2005年のアメリカ探偵作家クラブ賞最優秀新人賞にノミネートされた作品。ペンシルヴァニア州ポッツヴィルにあるオーデンバック・ビール醸造に勤めていたダグ・ピアスは、クビを言い渡されて四週間が過ぎようとしていた。(ちなみにポッツヴィルは実在の町)
カナダのトロントからエドナ・バウアーズという高齢の女性からの手紙が届いた。一族の鼻つまみ者の伯父のラス・ピアスを知っていて、伯父の遺品を渡してもいいと言う。ダグは失業中で、時間だけは有り余るほど持っていた。したがってその婦人宅に赴く。
次は引用“蔦におおわれたレンガの建物のドアが開いたとき、ダグは住所を間違えたと思った。テレビキャスターの着るようなスーツ姿で、赤味がかかった金髪をボーイッシュといってもいいほど短くカットしたその女性は、誰かのおばあちゃんというより、むしろ、「あのひとは今」欄に載っている五十年代のアイドルスターのよく撮れた写真を連想させた”
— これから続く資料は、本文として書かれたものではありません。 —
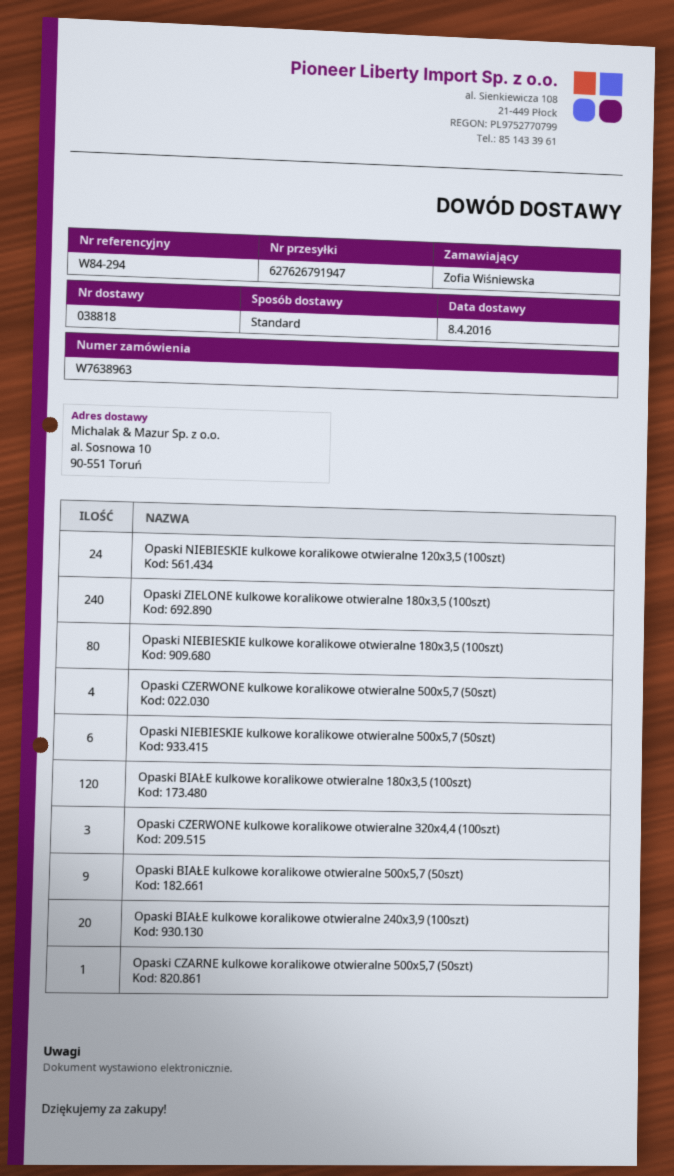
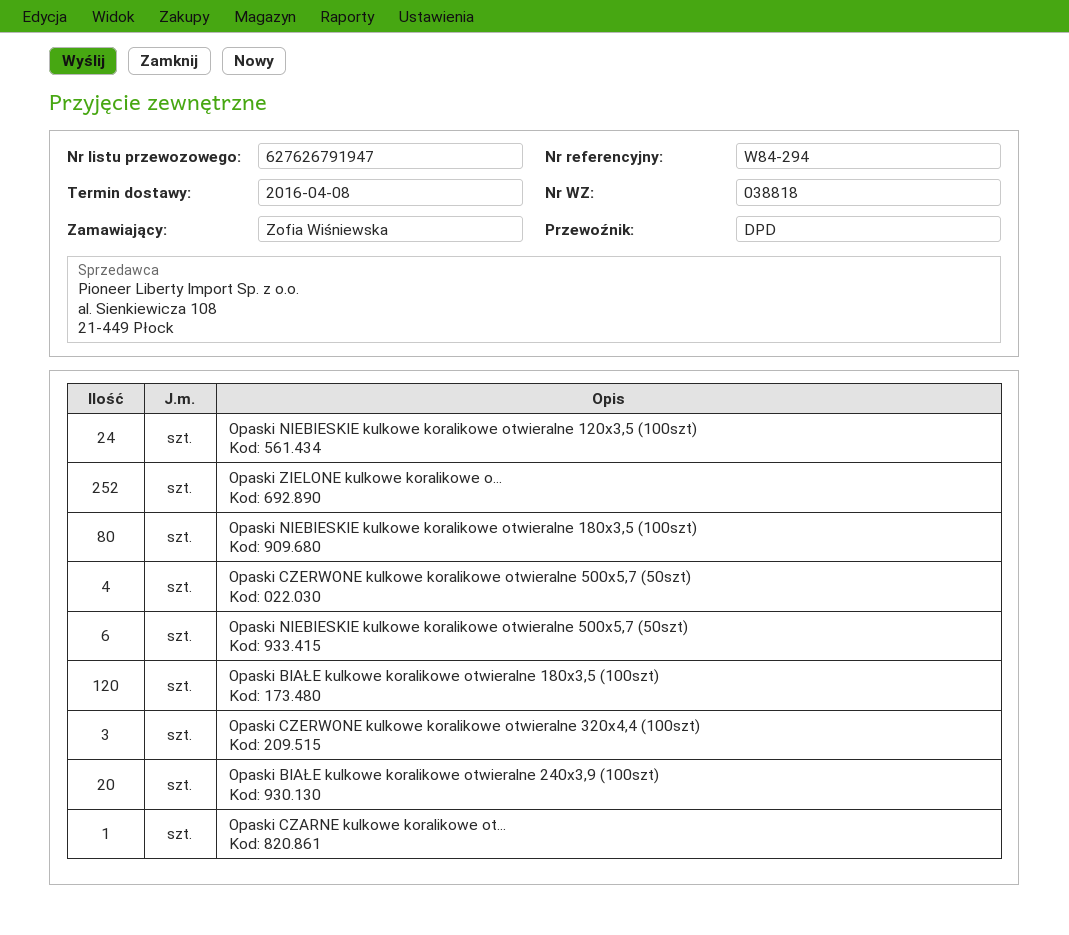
shipping method: standard -> DPD
Opaski ZIELONE kulkowe koralikowe otwieralne 180x3,5 (100szt): 240 -> 252
Opaski BIAŁE kulkowe koralikowe otwieralne 500x5,7 (50szt): 9 -> none

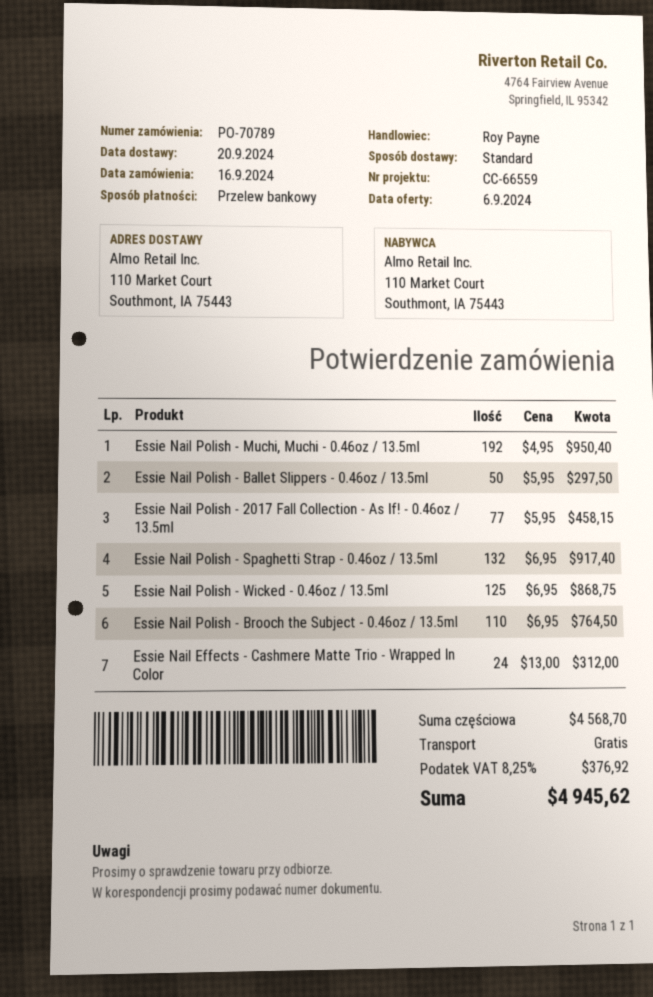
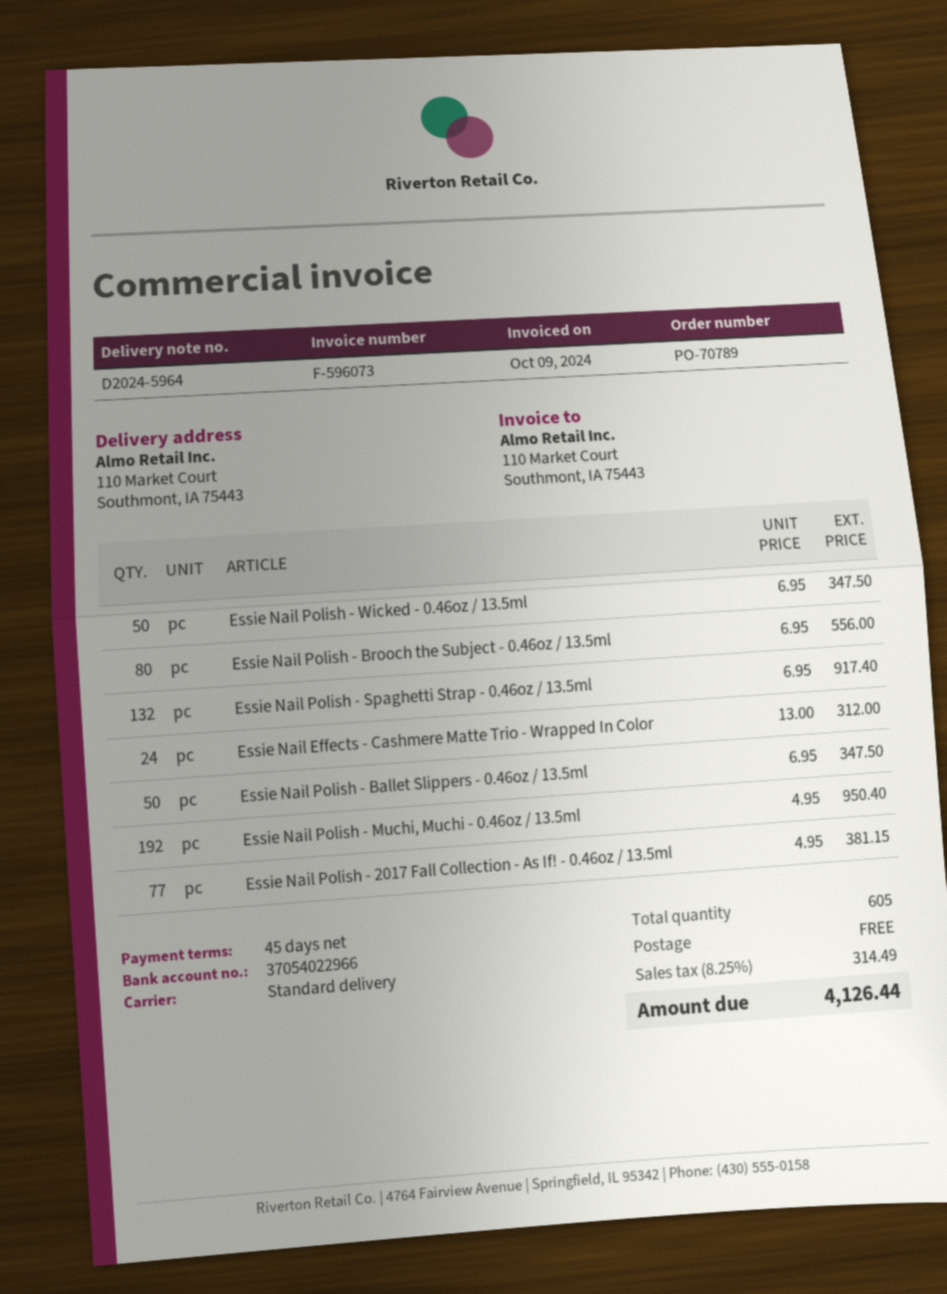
Essie Nail Polish - Ballet Slippers - 0.46oz / 13.5ml: 50 x 5.95 = 297.50 -> 50 x 6.95 = 347.50
Essie Nail Polish - 2017 Fall Collection - As If! - 0.46oz / 13.5ml: 77 x 5.95 = 458.15 -> 77 x 4.95 = 381.15
Essie Nail Polish - Wicked - 0.46oz / 13.5ml: 125 x 6.95 = 868.75 -> 50 x 6.95 = 347.50
Essie Nail Polish - Brooch the Subject - 0.46oz / 13.5ml: 110 x 6.95 = 764.50 -> 80 x 6.95 = 556.00
tax: 8.25% = 376.92 -> 8.25% = 314.49
total: 4945.62 -> 4126.44

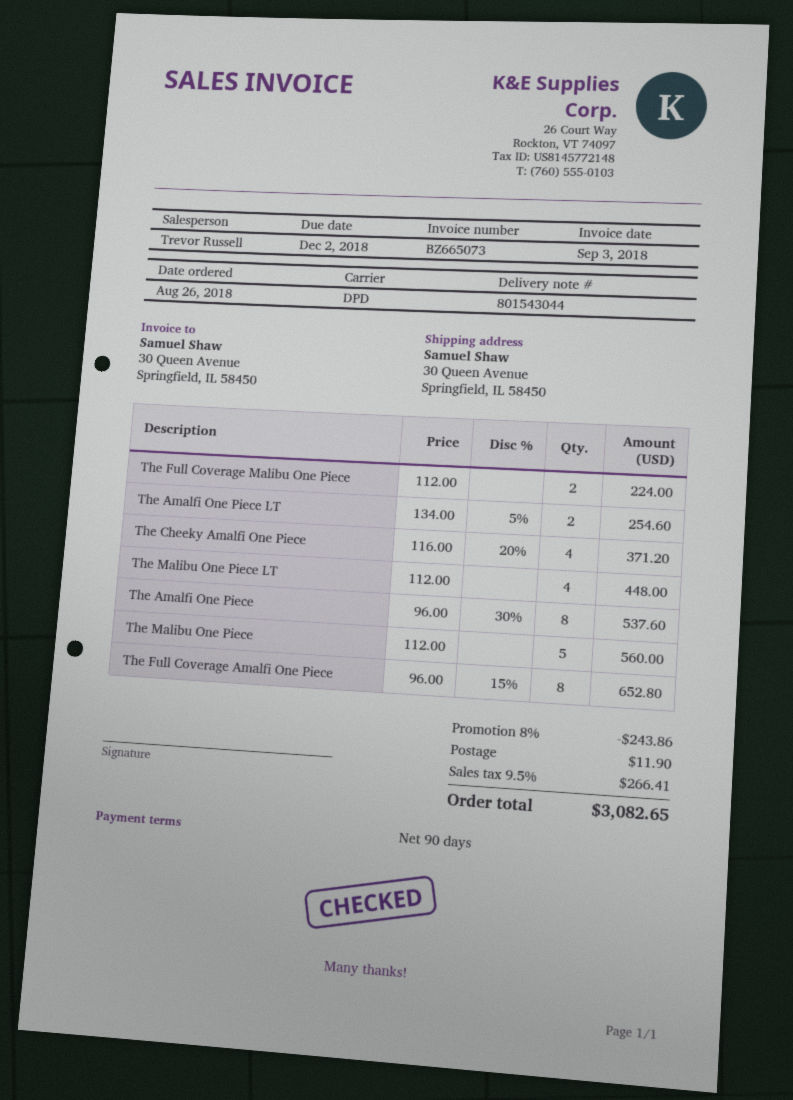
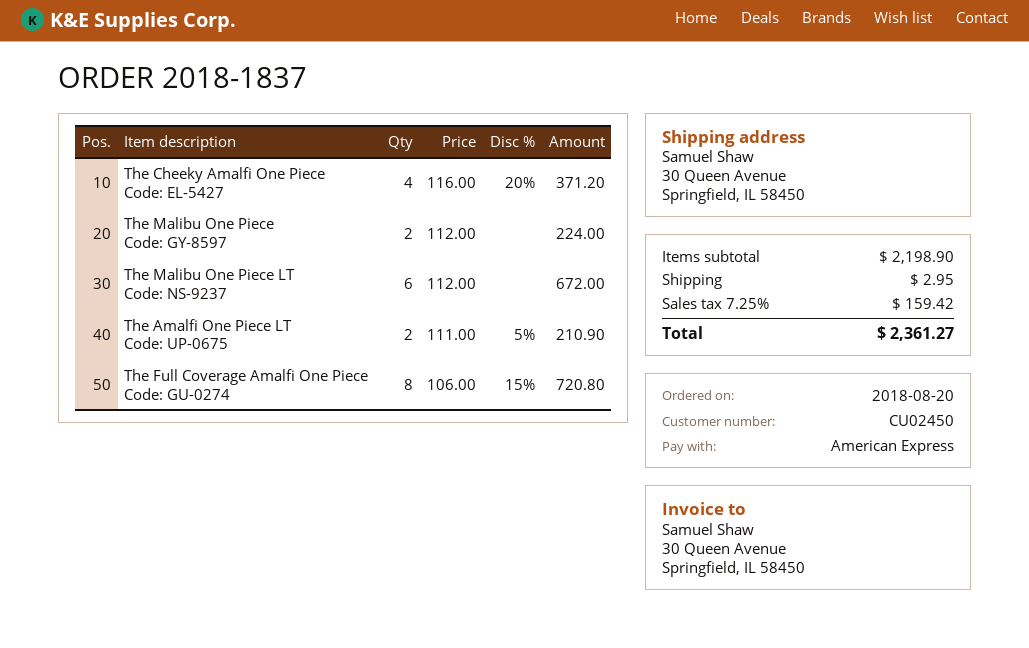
order date: 2018-08-26 -> 2018-08-20
The Full Coverage Malibu One Piece: 2 x 112.00 = 224.00 -> none
The Amalfi One Piece LT: 2 x 134.00 - 5% = 254.60 -> 2 x 111.00 - 5% = 210.90
The Malibu One Piece LT: 4 x 112.00 = 448.00 -> 6 x 112.00 = 672.00
The Amalfi One Piece: 8 x 96.00 - 30% = 537.60 -> none
The Malibu One Piece: 5 x 112.00 = 560.00 -> 2 x 112.00 = 224.00
The Full Coverage Amalfi One Piece: 8 x 96.00 - 15% = 652.80 -> 8 x 106.00 - 15% = 720.80
discount: 8% = 243.86 -> none
shipping: 11.90 -> 2.95
tax: 9.5% = 266.41 -> 7.25% = 159.42
total: 3082.65 -> 2361.27

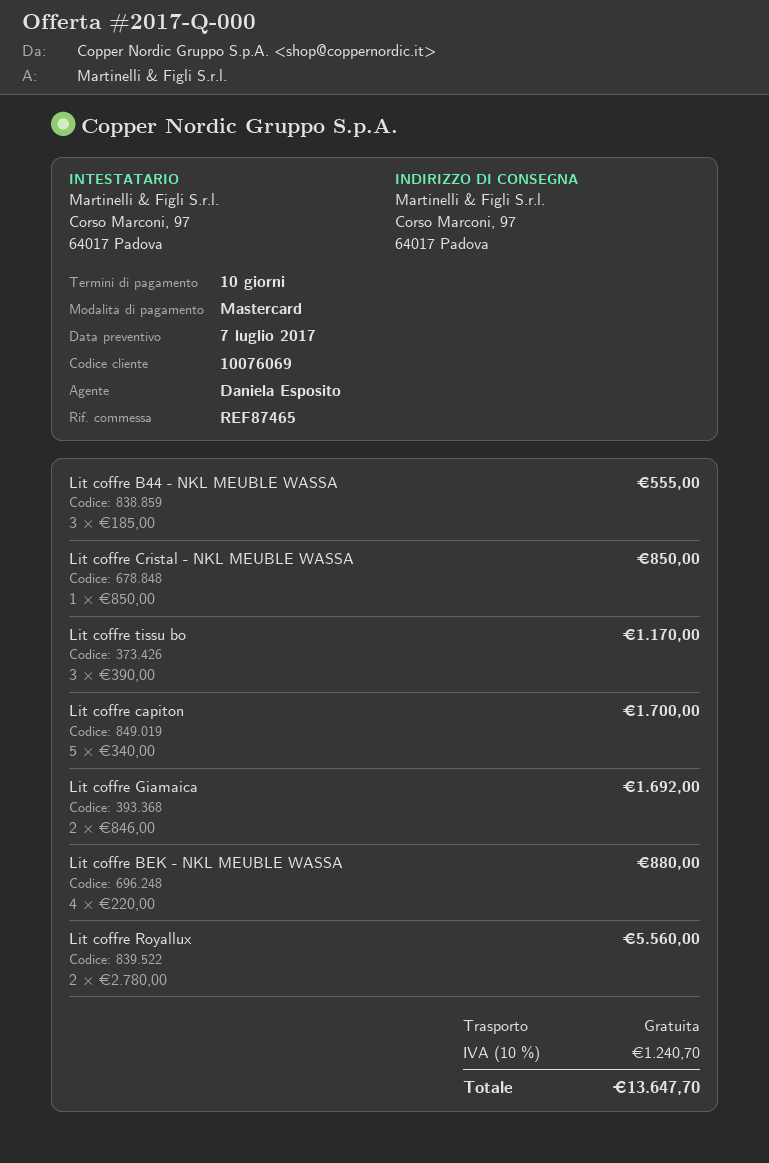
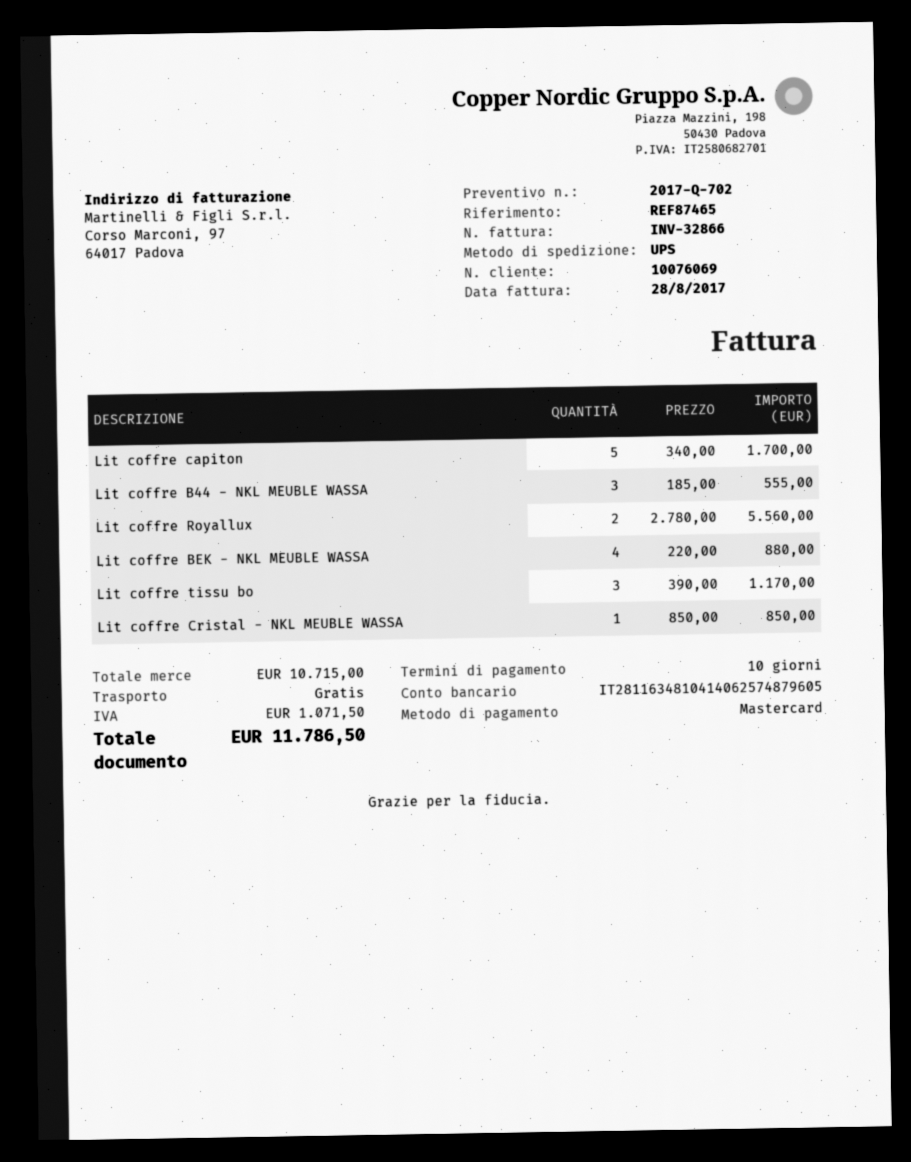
quote number: 2017-Q-000 -> 2017-Q-702
Lit coffre Giamaica: 2 x 846.00 = 1692.00 -> none
tax: 1240.70 -> 1071.50
total: 13647.70 -> 11786.50

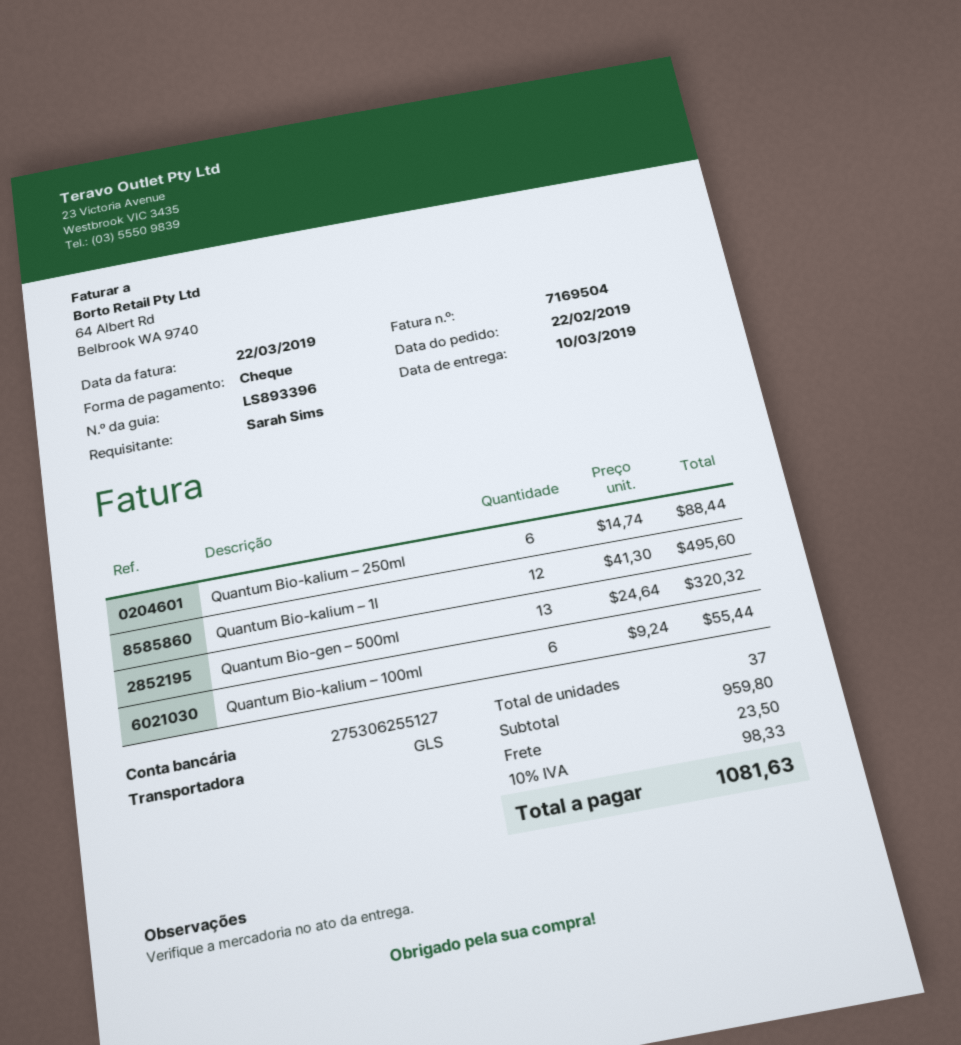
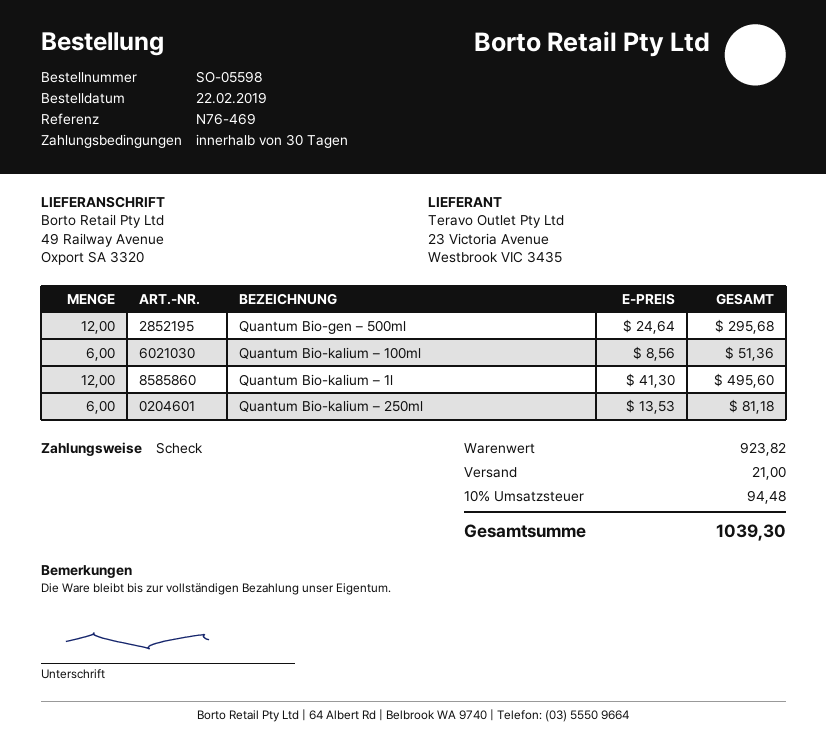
Quantum Bio-kalium – 250ml: 6 x 14.74 = 88.44 -> 6 x 13.53 = 81.18
Quantum Bio-gen – 500ml: 13 x 24.64 = 320.32 -> 12 x 24.64 = 295.68
Quantum Bio-kalium – 100ml: 6 x 9.24 = 55.44 -> 6 x 8.56 = 51.36
subtotal: 959.80 -> 923.82
shipping: 23.50 -> 21.00
tax: 10% = 98.33 -> 10% = 94.48
total: 1081.63 -> 1039.30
そんな女性から伯父の殺人事件の解明に手を貸してくれと言われる。ダグは、もともとジェイムズ・ボンドを夢見たり、インディ・ジョーンズの物語を空想することも好きだった。冒険を夢見ていたのだ。
ほとんどの男は子供っぽい部分を残していて、一人で旅や冒険に出かけ美女に出会うのを夢見ている。
ダグは、モロッコのカサブランカからエジプトのカイロ、サウジアラビアのバーレーン、シンガポールへと飛び回る。いや、飛び回らされるが正しいかも。ステキな美女とベッドをともにしたり迷路のような路地を追っかけられたり壮絶なカーチェイスなど、夢に見た冒険が待っていた。が、文章がだれる部分もあって今ひとつ没入できなかった。さきに読んだジョージ・P・ペレケーノスやトマス・H・クックなどのベテラン作家は独特の文体を持っていて読者を引きずり込むが、この作家は今一歩というところか。しかし、シンガポールの描写は、観光案内の役割を果たしていて、旅行の計画があれば参考になるだろう。
著者は、ニューヨーク州ローチェスター生れ。アメリカ陸軍に数年勤務したあと、大学で文学と歴史を学ぶ。卒業してからは高校教師、中東での英語教師を経て、現在は広告会社でコピーライターとして働いている。そして彼の自己紹介は、「旅に出ずにはいられない男。ときどきはスキューバダイバー。永遠のサキソフォン初心者」とある。